El sistema de esclusas

Aunque si parece increíble, Milán ha sido siempre una ciudad acuática. Hasta los años 30 del siglo XX la atravesaba una red de canales, de la que. hoy en día, no hay mucho que apreciar. Había de hecho, un círcuito interno de importancia fundamental para muchas obras, algunas de cuales enormes, como la construcción de la Catedral de Milán, o simplemente para llevar rollos de papel de la fábrica de “Burgo” de Corsico a la sede del periódico “Corriere della Sera”. Pero hoy nos concentramos en el ingenioso sistema de las esclusas.

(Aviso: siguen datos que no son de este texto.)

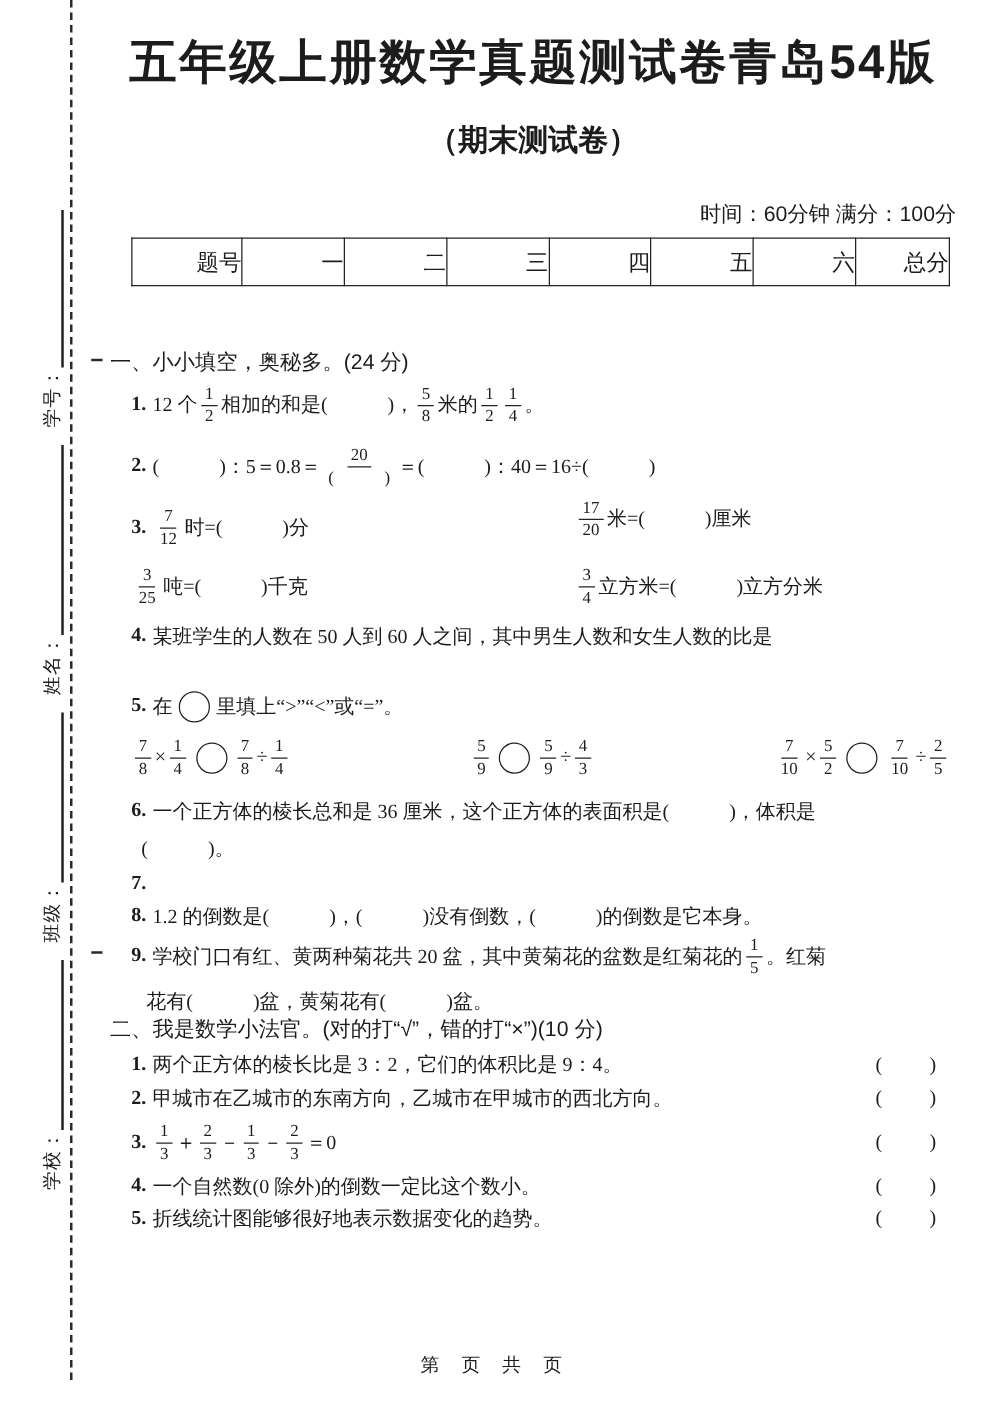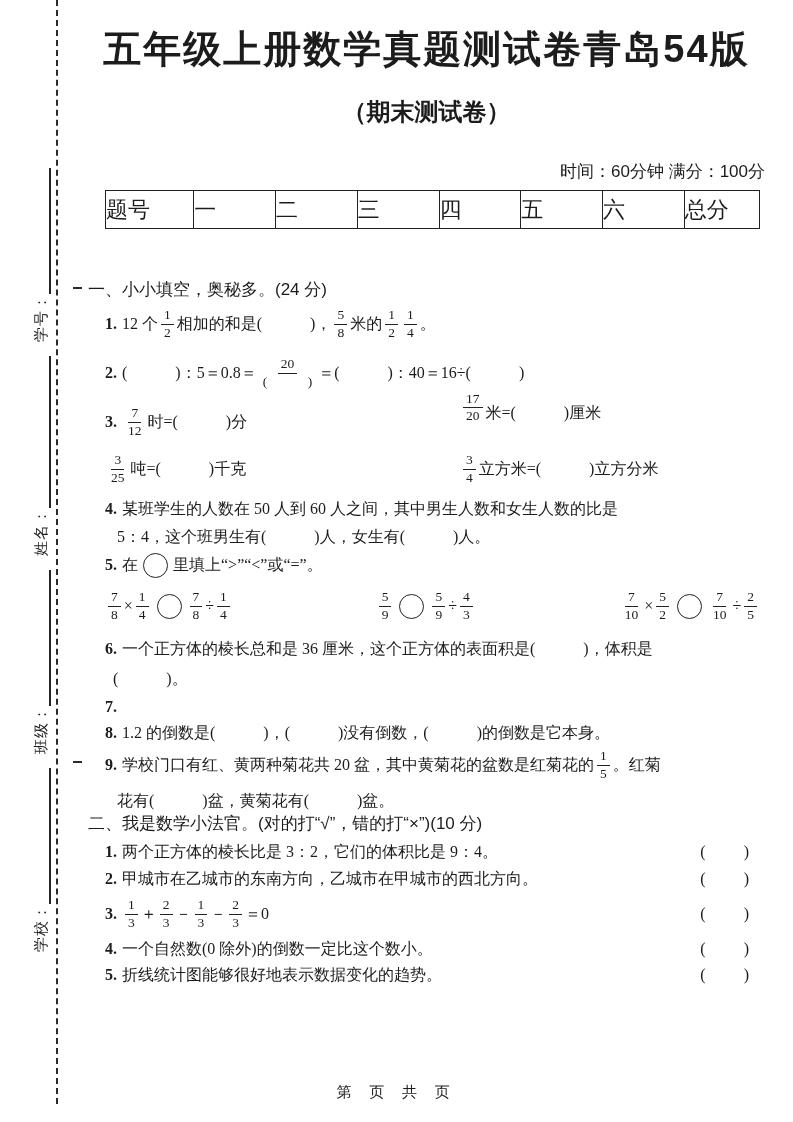"题号" table.score td { font-size: 22px -> 18px; text-align: left -> right }
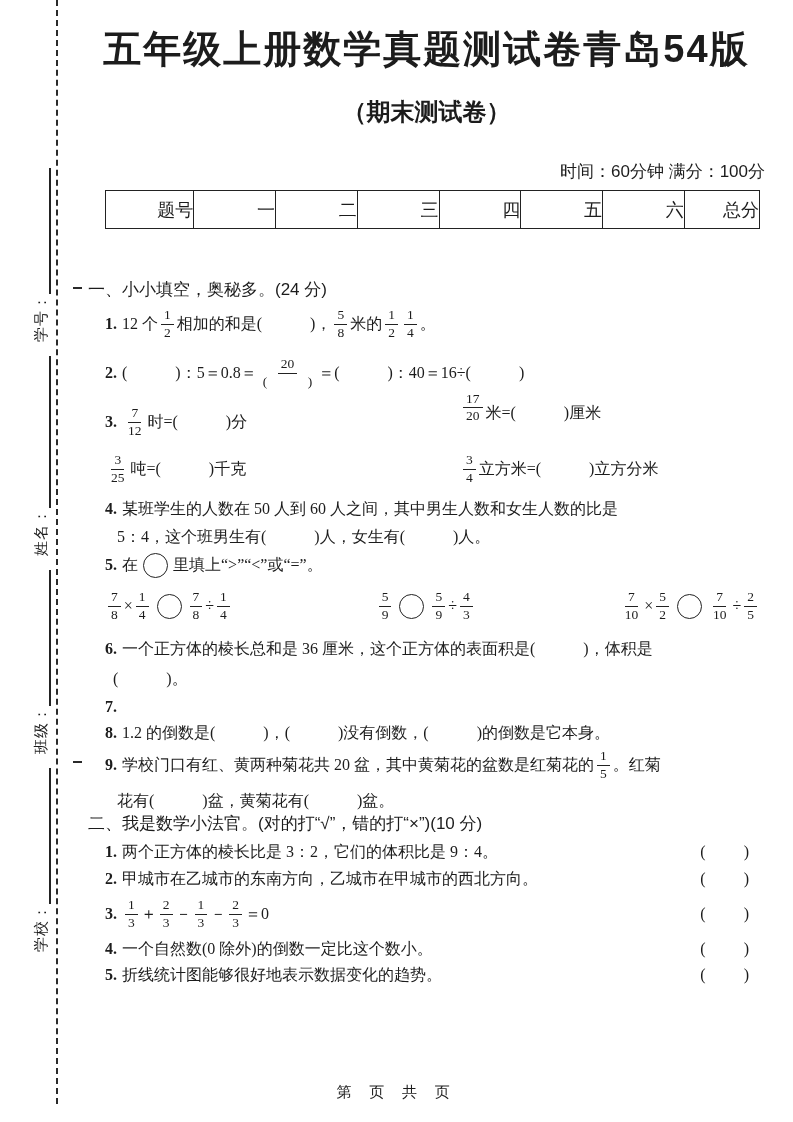"17" div.abs { align-items: flex-end -> none; top: 380px -> 393px }
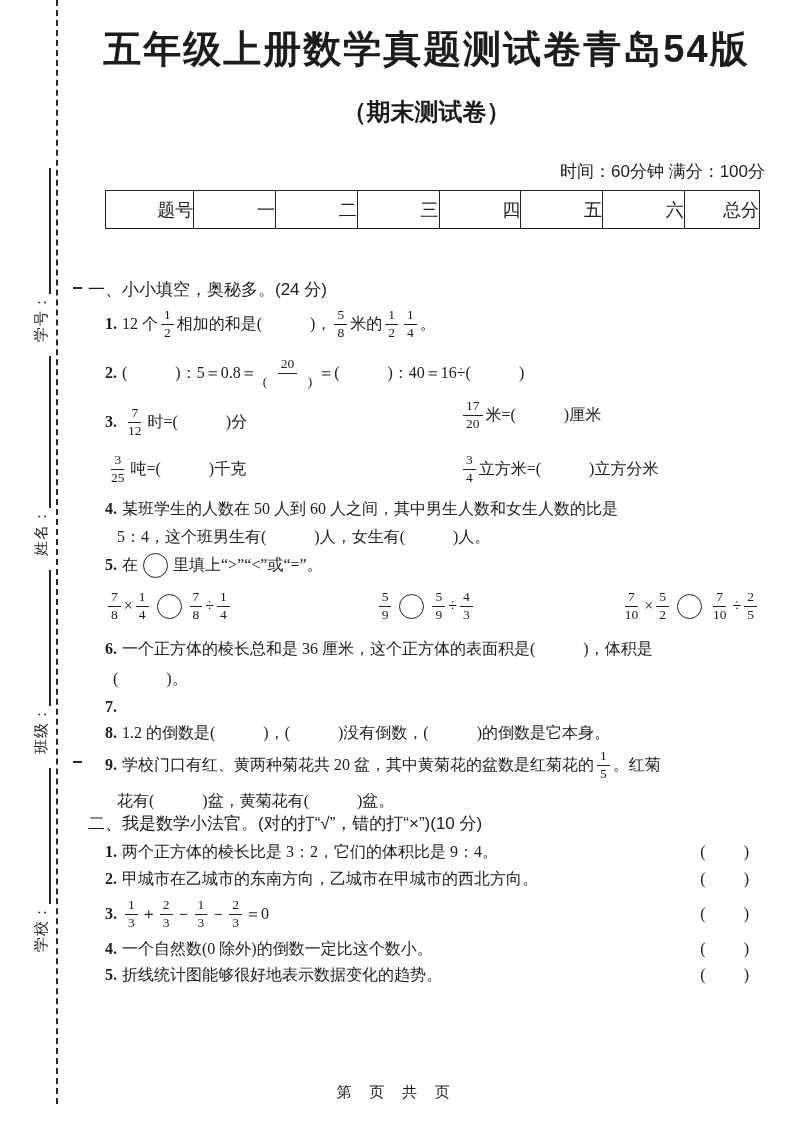"5：4，这个班男生有( )人，女生有( )人。" div.abs { html: <div> <span>5：4，这个班男生有( )人，女生有( )人。</span> </div> -> none }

A lo largo de la rutas de los Navigli (canales navegables), no faltaban los desniveles. Y para resolver el problema de la navegación, a fin de permitir a los barcos superar dichos desniveles pasando de un nivel inferior a uno superior y viceversa, se ideó precisamente el sistema de cuencos y exclusas. Los cuencos son depresiones artificiales creadas a lo largo del recorrido del Naviglio, en correspondencia con los desniveles. De una parte y de la otra del cuenco hay esclusas, o sea puertas (las antiguas eran de madera), impermeables, con la función de contener el agua. Las esclusas se cierran sólo cuando la embarcación debe superar la diferencia de altura. ¿Ahora qué pasa si el barco se encuentra en un nivel más bajo y tienen que subir para continuar su viaje hacia su destino? Si el barco no es un salmón nunca hará el salto, ¿no? Entonces ocurre que el barco entra en el cuenco y se cierra la esclusa a sus espaldas. El agua que llega desde el nivel superior, comienza a llenar el depósito así formado. Con el aumento del nivel del agua también el barco sube flotando, hasta que alcanza una altura tal que le permite seguir su camino sin perturbaciones. Por el contrario, si el barco debe pasar de un nivel más alto a un nivel inferior, se cierra la esclusa de la otra parte del cuenco para permitir que se llene de agua hasta que esté alcance el nivel del barco y entonces éste pueda entrar. Se cierra la otra esclusa (a espaldas del barco) y luego, lentamente, se abre la primera hasta que las aguas desciendan permitiendo a la embarcación alcanzar el nivel del canal.
Tenemos varios ejemplos de cuencos en la ciudad: en primer lugar, el noble Cuenco Viarenna (de 1439, situado en Via Conca del Naviglio), uno cerca del Tombone (remanso), el de la “La Coronada” de San Marcos (al final de Via San Marcos) y el Cuenco “Conca Fallata “a lo largo del Naviglio Pavese. ¿Por qué “Fallata”? Voy a explicarlo en otro post.